**Version comparison data**

- - - - -

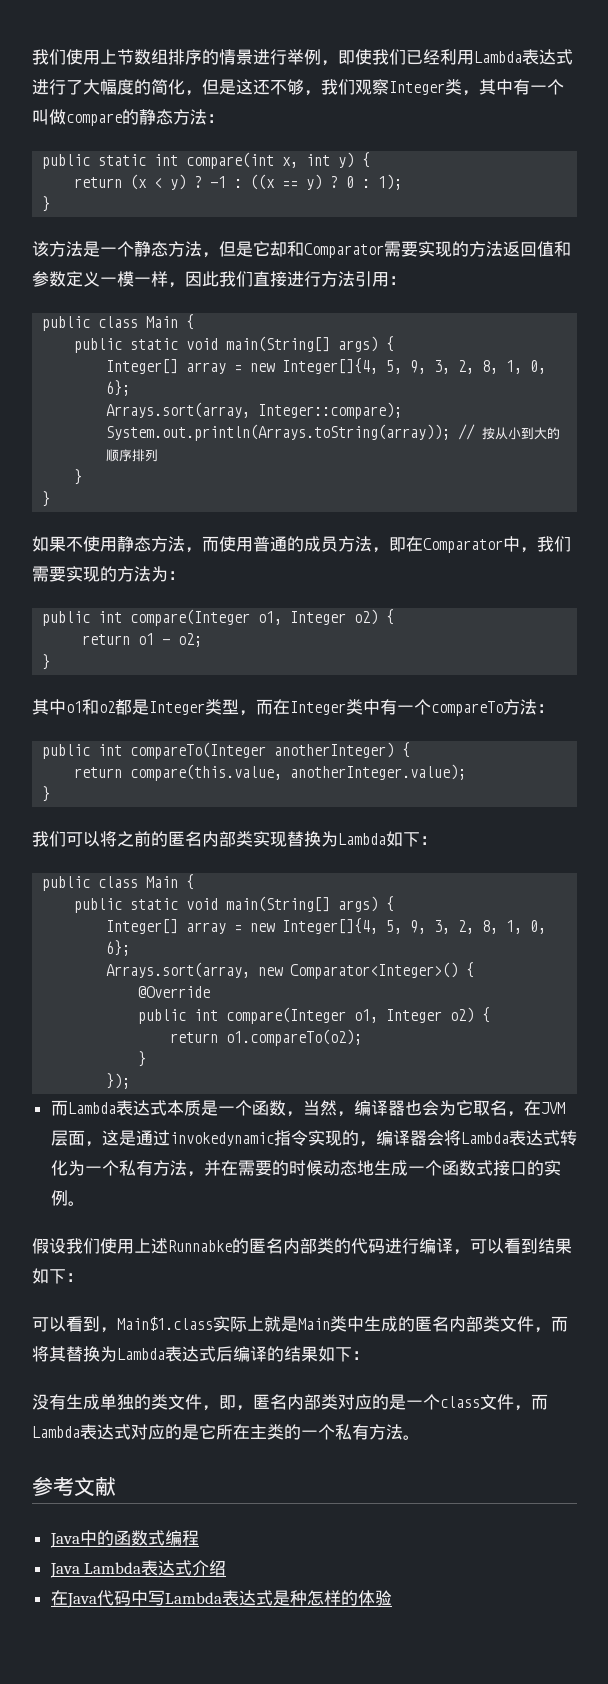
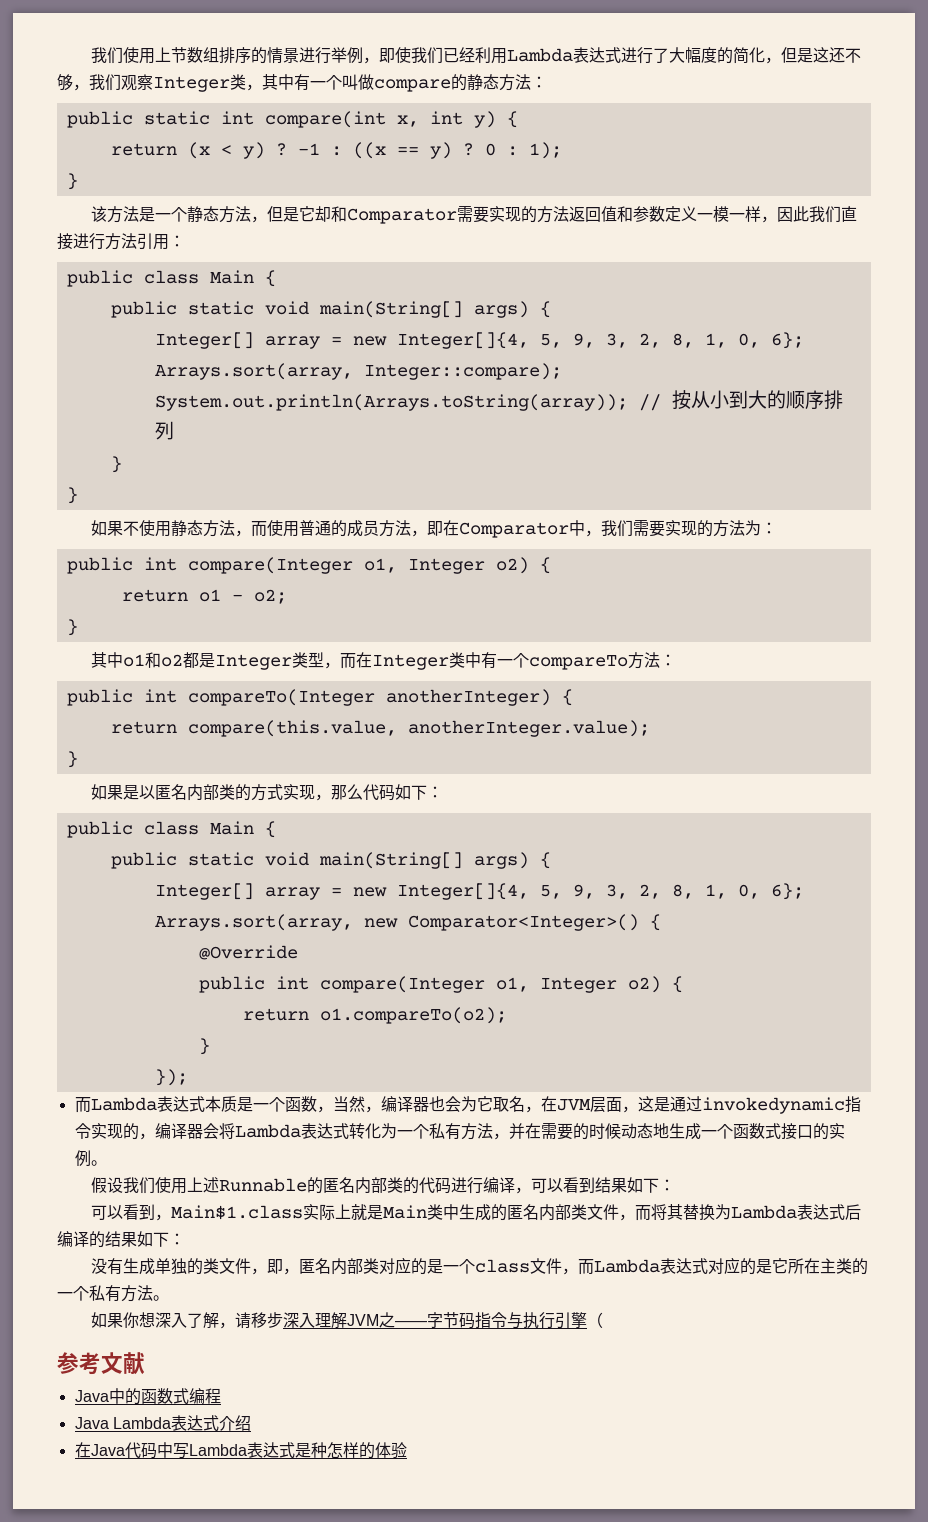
- 我们可以将之前的匿名内部类实现替换为Lambda如下：
+ 如果是以匿名内部类的方式实现，那么代码如下：
- 假设我们使用上述Runnabke的匿名内部类的代码进行编译，可以看到结果如下：
+ 假设我们使用上述Runnable的匿名内部类的代码进行编译，可以看到结果如下：
+ 如果你想深入了解，请移步深入理解JVM之——字节码指令与执行引擎（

- - - - -

**Exercise prompt**
Make a list of all lines in the data that contain "可以看到结果如下".

**Exercise solution**
- 假设我们使用上述Runnabke的匿名内部类的代码进行编译，可以看到结果如下：
+ 假设我们使用上述Runnable的匿名内部类的代码进行编译，可以看到结果如下：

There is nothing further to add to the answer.